「兄弟たち、あなたがたに勧めます。怠惰な者を諭し、小心な者を励まし、弱い者の世話をし、すべての人に対して寛容でありなさい」(1テサロニケ5:14)
『ぞうさん』『やぎさんゆうびん』『ふしぎなポケット』。これらは詩人のまど・みちおさん(1909〜2014)の作品です。若い時に台湾の台北の教会で洗礼を受けたクリスチャンです。まど・みちおさんの作品に『おならはえらい』というのがあります。
「でてきたとき きちんと あいさつする せかいじゅうの どこのだれにでも わかることばで・・・」
私たちも「おなら」を見習って「どこのだれにでもわかることばで」話ができたらと思います。ただし「おなら」と「お話」の大きな違いは、「お話」は中身が大切ですが「おなら」は中身が出たらチョッとマズイ!
誰かに対して自分の気持ちを言葉で正確に伝えて理解してもらうということは至難の業です。同様に他人の語った言葉のその真意まで正確に理解することも、これまた不可能と言ってもよいでしょう。
しかし、私たちは豊かな人間関係を築き上げていくために、できるだけ相手の言葉の真意をくみ取る必要があります。そうは言っても、相手の言葉を理解するというのはなかなか難しいものです。相手の言葉を理解するために、少なくとも次の4つのことが必要です。
- 相手が語った言葉を理解する。
- 相手の言葉と同時に、相手の気持ちを理解する(表情や、仕草を読み取ることによって)。

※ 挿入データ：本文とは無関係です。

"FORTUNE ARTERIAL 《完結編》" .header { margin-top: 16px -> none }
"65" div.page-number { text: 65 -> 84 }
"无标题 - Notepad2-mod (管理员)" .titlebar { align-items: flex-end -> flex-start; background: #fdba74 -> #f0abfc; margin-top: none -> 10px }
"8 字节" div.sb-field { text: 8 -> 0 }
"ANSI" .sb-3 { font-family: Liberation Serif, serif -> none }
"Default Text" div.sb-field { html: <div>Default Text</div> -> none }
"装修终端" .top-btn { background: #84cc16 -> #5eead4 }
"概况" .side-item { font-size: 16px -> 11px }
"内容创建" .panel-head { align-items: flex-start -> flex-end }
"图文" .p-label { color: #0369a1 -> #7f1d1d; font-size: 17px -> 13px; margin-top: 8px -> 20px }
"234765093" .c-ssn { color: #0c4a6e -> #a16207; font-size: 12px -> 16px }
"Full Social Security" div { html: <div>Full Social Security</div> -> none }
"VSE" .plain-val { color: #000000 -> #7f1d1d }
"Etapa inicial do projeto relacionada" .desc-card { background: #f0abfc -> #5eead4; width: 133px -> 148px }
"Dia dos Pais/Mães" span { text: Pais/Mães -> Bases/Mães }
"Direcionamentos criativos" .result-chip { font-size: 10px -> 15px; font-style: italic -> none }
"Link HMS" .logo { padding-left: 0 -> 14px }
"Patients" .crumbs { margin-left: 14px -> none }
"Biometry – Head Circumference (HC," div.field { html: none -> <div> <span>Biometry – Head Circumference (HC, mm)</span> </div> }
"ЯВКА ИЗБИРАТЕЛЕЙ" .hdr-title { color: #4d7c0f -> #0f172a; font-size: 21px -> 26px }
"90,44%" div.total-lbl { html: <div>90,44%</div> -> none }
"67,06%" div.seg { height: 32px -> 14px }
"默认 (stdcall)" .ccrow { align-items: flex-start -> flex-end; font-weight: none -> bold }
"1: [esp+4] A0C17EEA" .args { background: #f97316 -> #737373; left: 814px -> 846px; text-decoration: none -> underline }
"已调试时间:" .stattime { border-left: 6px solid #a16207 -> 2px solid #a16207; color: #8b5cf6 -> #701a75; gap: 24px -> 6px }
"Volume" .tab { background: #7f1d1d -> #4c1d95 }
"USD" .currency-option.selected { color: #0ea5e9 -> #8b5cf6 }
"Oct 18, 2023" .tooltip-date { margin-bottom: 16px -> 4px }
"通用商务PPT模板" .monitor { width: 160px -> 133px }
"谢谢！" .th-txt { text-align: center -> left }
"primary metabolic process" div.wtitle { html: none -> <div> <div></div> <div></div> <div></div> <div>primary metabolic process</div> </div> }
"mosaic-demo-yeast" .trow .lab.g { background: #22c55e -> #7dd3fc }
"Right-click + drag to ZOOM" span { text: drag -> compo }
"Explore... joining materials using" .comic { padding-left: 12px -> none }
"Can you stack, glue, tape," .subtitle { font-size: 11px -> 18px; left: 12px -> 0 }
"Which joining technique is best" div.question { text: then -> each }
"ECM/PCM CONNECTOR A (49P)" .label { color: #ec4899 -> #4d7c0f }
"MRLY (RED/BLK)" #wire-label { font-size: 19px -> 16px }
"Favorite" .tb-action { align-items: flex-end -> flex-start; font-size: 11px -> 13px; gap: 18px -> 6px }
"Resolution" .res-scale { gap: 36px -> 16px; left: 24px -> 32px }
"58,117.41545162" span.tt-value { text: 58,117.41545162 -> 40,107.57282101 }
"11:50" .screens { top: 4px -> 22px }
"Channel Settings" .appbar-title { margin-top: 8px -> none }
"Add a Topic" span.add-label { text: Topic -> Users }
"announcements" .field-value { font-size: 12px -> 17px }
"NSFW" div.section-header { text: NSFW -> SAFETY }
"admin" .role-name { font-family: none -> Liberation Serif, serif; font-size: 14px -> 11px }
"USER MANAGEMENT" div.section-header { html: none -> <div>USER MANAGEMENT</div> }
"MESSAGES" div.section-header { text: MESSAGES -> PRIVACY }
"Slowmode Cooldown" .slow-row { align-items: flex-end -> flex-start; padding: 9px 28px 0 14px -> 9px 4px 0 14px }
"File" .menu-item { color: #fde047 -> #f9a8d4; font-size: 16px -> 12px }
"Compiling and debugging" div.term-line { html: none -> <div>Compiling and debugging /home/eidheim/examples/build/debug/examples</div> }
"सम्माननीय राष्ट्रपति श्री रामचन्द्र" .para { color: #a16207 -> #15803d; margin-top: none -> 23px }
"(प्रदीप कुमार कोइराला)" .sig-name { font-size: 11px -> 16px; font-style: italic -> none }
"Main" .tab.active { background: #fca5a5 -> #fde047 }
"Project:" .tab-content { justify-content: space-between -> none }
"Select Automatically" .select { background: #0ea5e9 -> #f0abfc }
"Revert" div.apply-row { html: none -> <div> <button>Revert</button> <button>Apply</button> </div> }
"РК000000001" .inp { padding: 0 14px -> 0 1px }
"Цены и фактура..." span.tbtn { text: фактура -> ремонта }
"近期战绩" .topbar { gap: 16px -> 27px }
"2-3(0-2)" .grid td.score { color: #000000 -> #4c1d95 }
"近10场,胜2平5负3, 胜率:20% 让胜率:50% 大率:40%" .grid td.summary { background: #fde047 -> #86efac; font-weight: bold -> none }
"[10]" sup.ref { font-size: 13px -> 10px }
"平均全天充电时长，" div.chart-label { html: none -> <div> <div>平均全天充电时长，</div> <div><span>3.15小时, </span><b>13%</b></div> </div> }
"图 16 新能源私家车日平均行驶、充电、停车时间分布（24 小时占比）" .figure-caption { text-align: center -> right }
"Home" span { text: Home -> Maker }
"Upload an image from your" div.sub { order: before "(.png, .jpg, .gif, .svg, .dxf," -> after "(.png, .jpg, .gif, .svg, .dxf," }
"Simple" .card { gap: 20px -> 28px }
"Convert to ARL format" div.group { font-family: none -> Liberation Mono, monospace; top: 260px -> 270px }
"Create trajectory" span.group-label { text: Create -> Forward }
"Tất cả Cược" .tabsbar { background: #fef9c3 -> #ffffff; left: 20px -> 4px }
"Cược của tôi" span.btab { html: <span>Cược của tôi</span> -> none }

- 何を言おうとしているのか、その意図を理解する(同情や支持を求めているのか、説得しようとしているのか、など)。
- 背景にある状況を理解する。
私たちはともすると日常生活において、相手の言葉だけにとらわれて、言葉を理解することで相手を理解したと考えてしまう過ちをよく犯すのではないでしょうか。
作家の阿部光子さんは、こんな話を書いています。ある夫人の隣の家の若いお嫁さんがある日、血相を変えて飛んできて、90歳近いその家の姑がぼけてきて、この頃、夕食が済むと馬が入ってくるので追っ払ってと悲鳴を上げて困ると訴えてきたのです。「でも、現に馬が入って来るのが見えたんだから、追っ払ってあげなくちゃ」と言っても、その若いお嫁さんは、そんなバカバカしい真似は自分にはできない、と言うのです。
「ようございます。私がやってあげましょう」というわけで、その夫人は夕食の終わる頃を見計らって隣家に行きました。
すると、果たしてお姑さんはうなされたような声で「馬が来るぅ・・・、追っ払ってぇ・・・」と、悲鳴を上げています。すわっ!と、飛び上がった夫人はほうきを片手に、お姑さんの部屋に駆け込んで「まあ、これはいけません、シッシッ、出て行け」とほうきを振り回して馬を追い出すふりをしました。それから雨戸を閉め、桟もしっかり下ろし「さっ、ご隠居さん。ゆっくりお休みなさいまし、馬は追い出しました」と、ニッコリ。「ありがとう」とお姑さんはホッとした様子で、スヤスヤと眠りにおちたのです。というお話です。
まるで落語に出てくるような笑い話ですが、実際にあった話だそうです。この夫人がとった態度には、相手の立場に立って理解するという共感の姿勢が見られます。そして、そのような相手の経験が分かった上で、相手のあるがままを受容して対応しています。
相手が「見ている」現象(馬)を、自分も「見て」(馬を見ていると錯覚している相手を理解すること)、それを受け入れ、そしてお姑さんが必要としている援助の手を差し伸べているのです。ここまで理解して、初めて相手の言葉を理解したと言えるのではないでしょうか。